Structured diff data
- - -
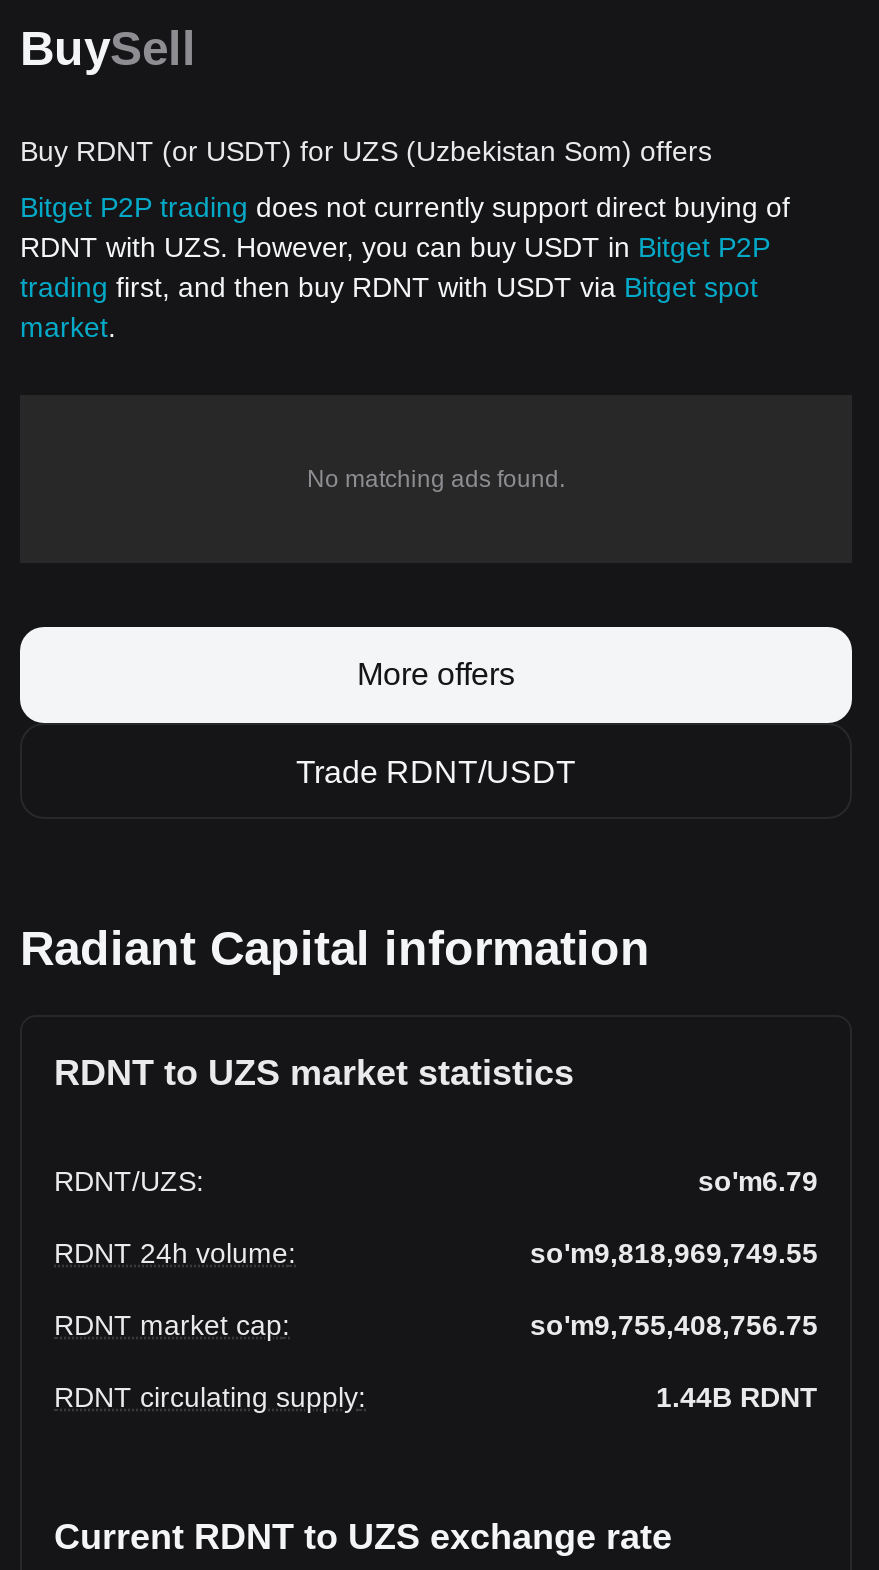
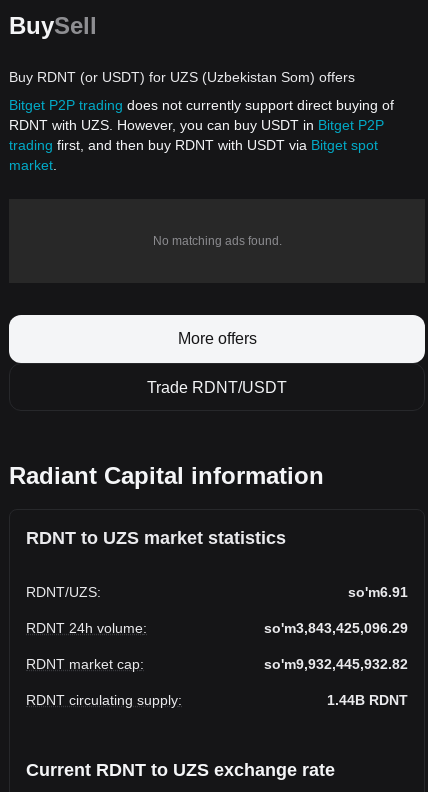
- so'm6.79
+ so'm6.91

- so'm9,818,969,749.55
+ so'm3,843,425,096.29

- so'm9,755,408,756.75
+ so'm9,932,445,932.82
- - -
Give back the data exactly. Skip any images.

- so'm6.79
+ so'm6.91

- so'm9,818,969,749.55
+ so'm3,843,425,096.29

- so'm9,755,408,756.75
+ so'm9,932,445,932.82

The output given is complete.